** Opening Listed entries block **

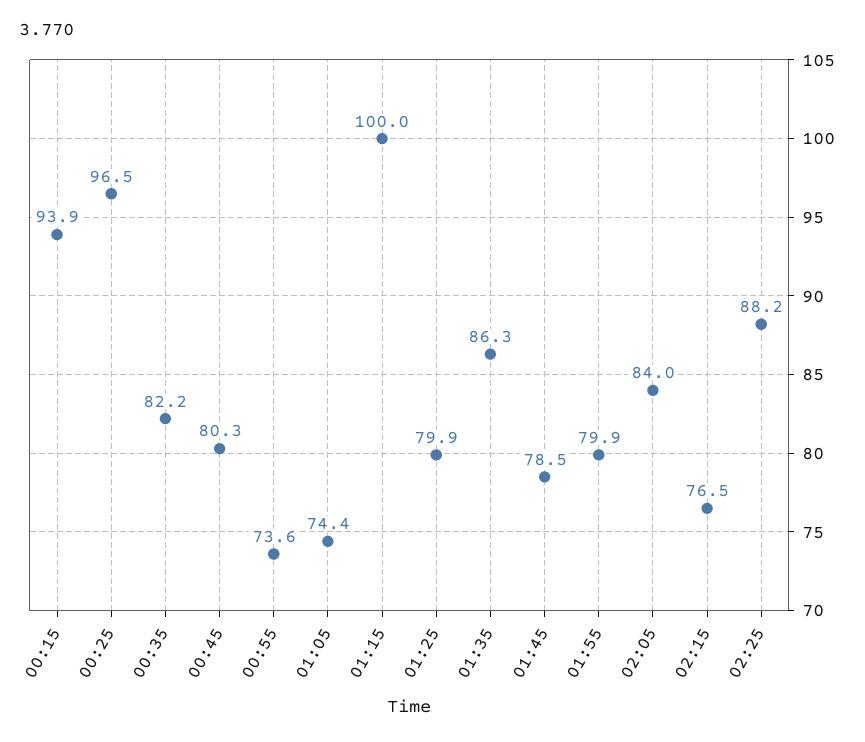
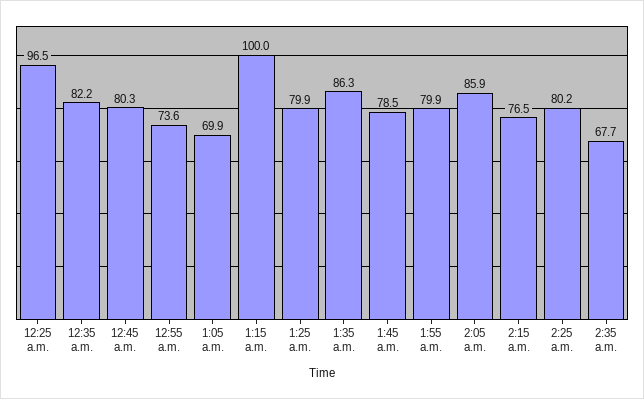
00:15: 93.9 -> none
01:05: 74.4 -> 69.9
02:05: 84 -> 85.9
02:25: 88.2 -> 80.2
2:35 a.m.: none -> 67.7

** Closing Listed entries block **

Exercise description >>
Copy all of the entries verbatim, leaving out any pictures they contain.

Task result >>
00:15: 93.9 -> none
01:05: 74.4 -> 69.9
02:05: 84 -> 85.9
02:25: 88.2 -> 80.2
2:35 a.m.: none -> 67.7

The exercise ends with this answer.